The current self-identification process, whereby the property owner has the responsibility at first instance, of identifying, describing and valuing the property; and administration and collection done on the basis of the information supplied by the owner, is fraught with incentives to cheat through property undervaluation. To minimise this, two alternatives quickly come to mind. The first, setting up a public agency that will serve to verify the information provided on individual properties - by buying and selling properties. This is however inconsistent with the more widely accepted slogan of a 'smaller government is better government'. This strategy allows the public agency to possess information on the real market values of these properties from being an active participant in the market. Aside from its public sector expansionary effect, this approach will also require an active property market as well as general public trust on such public sector-led market mechanism. Moreover, the fact that the government is involved, albeit indirectly, reduces the efficient operation of market forces. Furthermore, it is highly likely that such mechanism will create opportunities for rent seeking.

Alternatively, a market framework mechanism could be developed based on the following:

1. Initiation of an informational campaign aimed at enlightening the public of the new system - consistent with Rosengard's guideline #6. Under this process each property owner would as before fill out the necessary forms that will supply such information as location of property, type of structure, year of purchase, area occupied by the property

2. This information is then made public and widely disseminated. The importance of such information is that it allows interested parties to indicate interest in the property

3. Interested parties are then allowed to bid for these properties at a price that must be at least 25 percent higher than the stated price by the owner. Thus, the owners are guaranteed a premium of 25 percent on their property who will be notified of the offer in writing.
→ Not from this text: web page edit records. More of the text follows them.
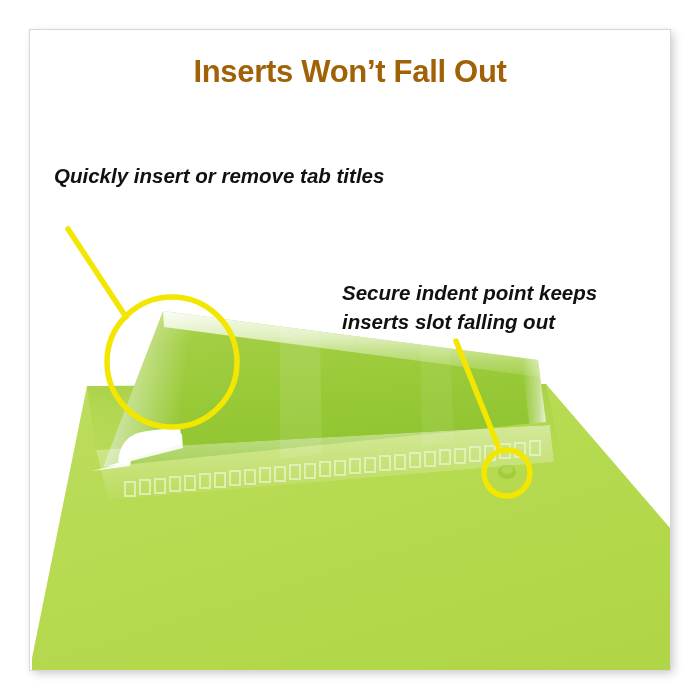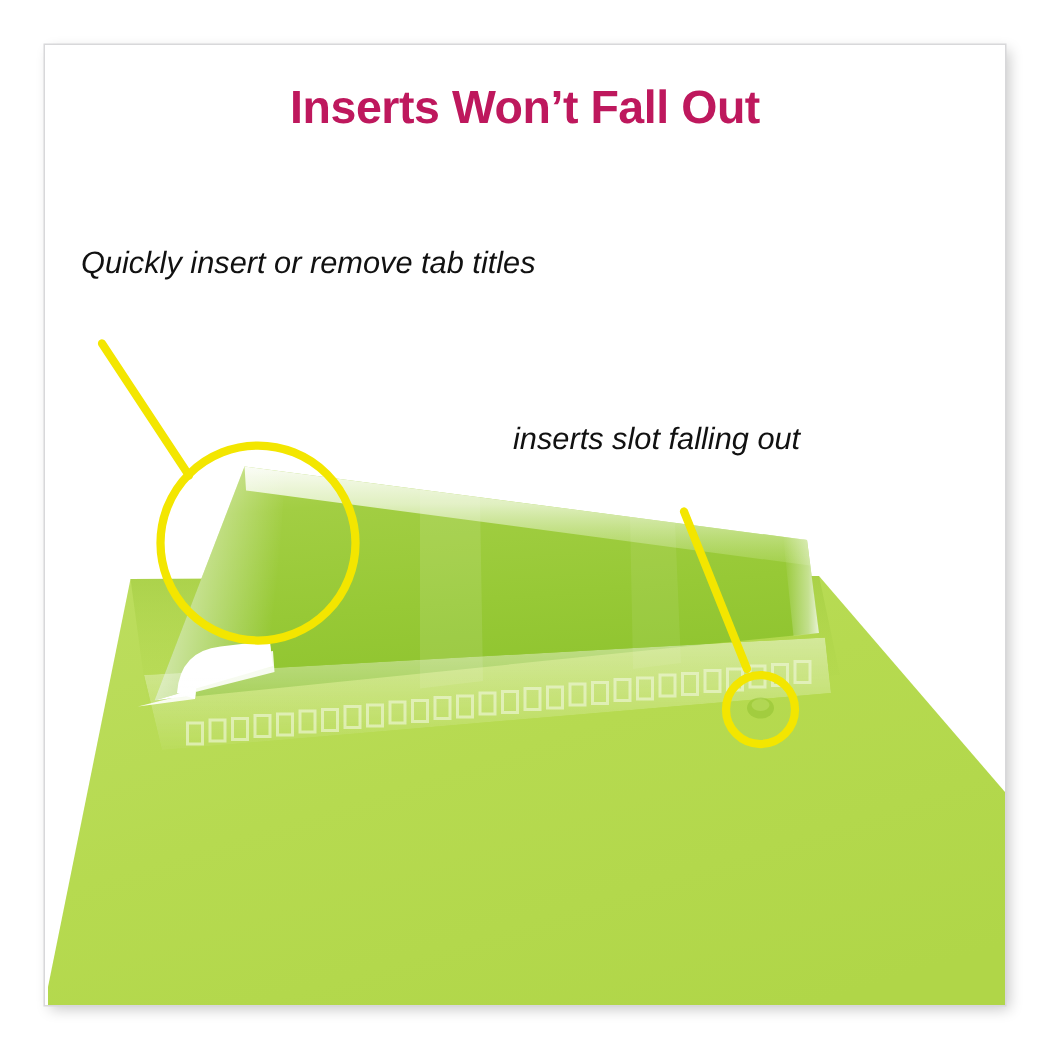--- a/index.html
+++ b/index.html
@@ -45,7 +45,7 @@
     top: 25px;
     width: 640px;
     text-align: center;
-    color: #be185d;
+    color: #a16207;
     font-size: 31px;
     font-weight: bold;
     letter-spacing: -0.3px;

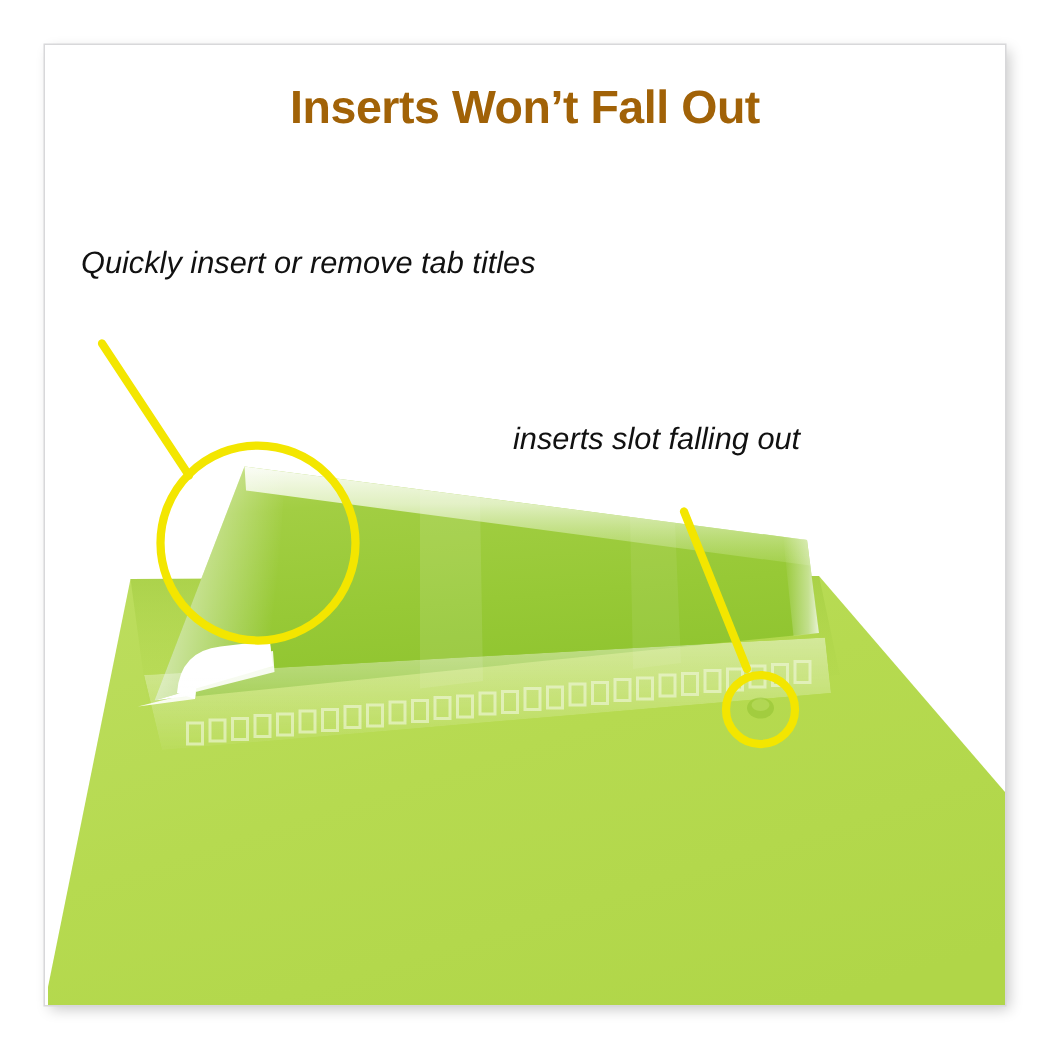--- a/index.html
+++ b/index.html
@@ -59,7 +59,7 @@
     color: #111111;
     font-size: 20.5px;
     font-style: italic;
-    font-weight: normal;
+    font-weight: bold;
     line-height: 1.42;
     white-space: nowrap;
   }

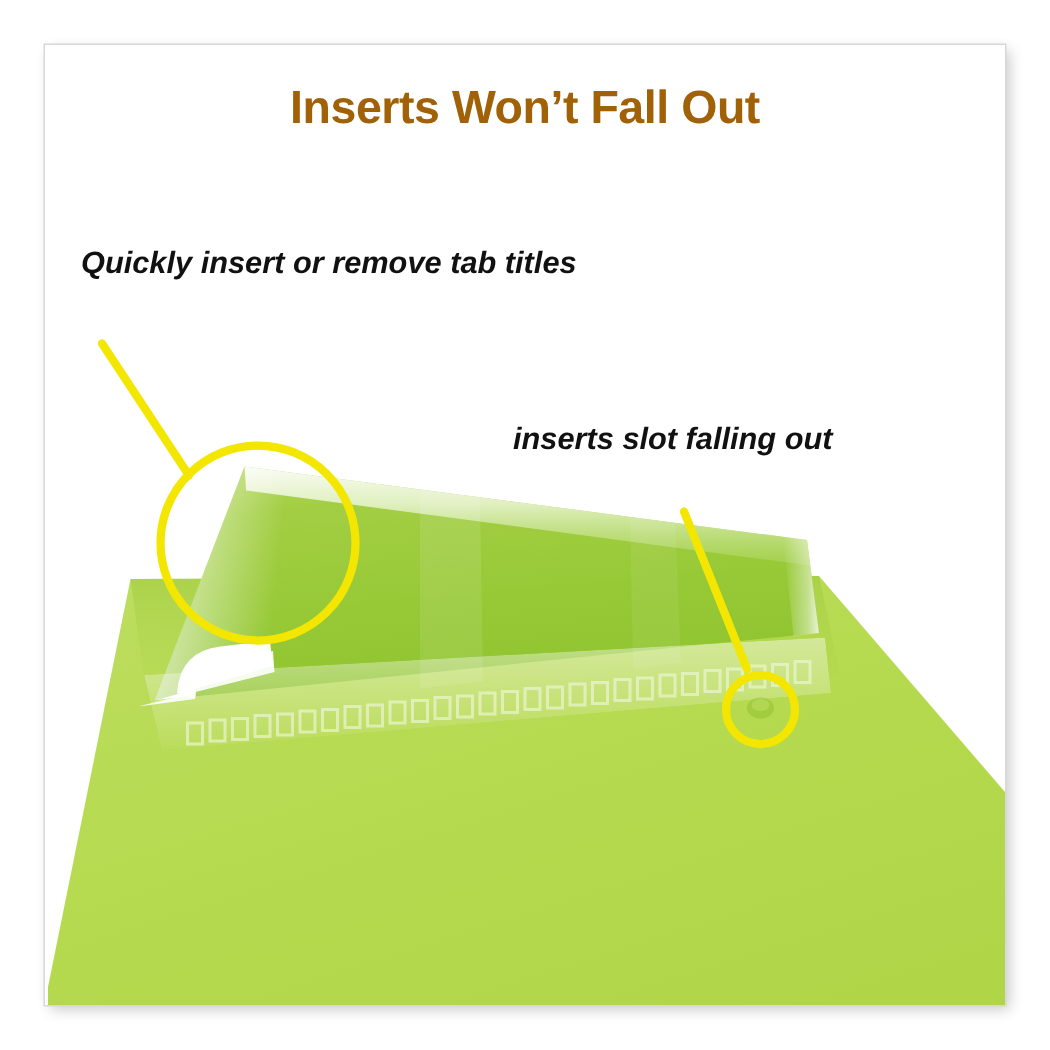--- a/index.html
+++ b/index.html
@@ -218,6 +218,7 @@
     </div>
 
     <div class="callout" id="callout-right">
+      <span class="ln">Secure indent point keeps</span>
       <span class="ln">inserts slot falling out</span>
     </div>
4. On receipt of the offer notice, properties should have three options: accept; reject but accept the higher value for tax purposes; or reject but request an assessment by the local tax office or by a private company

5. Each offer must come with a guarantee or bond equal to some definite proportion of the offer price. This is to ensure that offers are made in good faith. Offers not completed over a stipulated period imply that the bond is lost with a sharing arrangement between the property owners and the government.

The objective of this is to ensure that the self-discovery system is done with less incentive to cheat. However, this strategy does not represent a substitute for periodic update of the fiscal cadastre. Furthermore, it does not take into consideration the political feasibility of such a strategy - especially the likely tension arising from indirectly forcing property owners to sell. But there are definite gains. For instance, in Indonesia an improvement in the average valuation ratio by 21 percent from 59 percent to say 80 percent, given a fixed tax rate and tax base, would have resulted in a 40 percent increase in tax receipts. This result indicates the saliency of ensuring that property values are close to market rates.

As we begin the crucial step of reforming our tax system with the objective of not only raising discretionary revenues but also ensuring effective decentralization, it is expected that more emphasis will be placed on increasing coverage and valuation even if a collection-led strategy might appear reasonable as a first step. In all, the results of reform efforts and the relevant performance indicators would always be mixed and will depend on prior expectations and the basis of such an evaluation. What is however incontrovertible is that administrative ratios and improvements thereof are critical focal points if tax reform efforts must meet the long term sustainability test.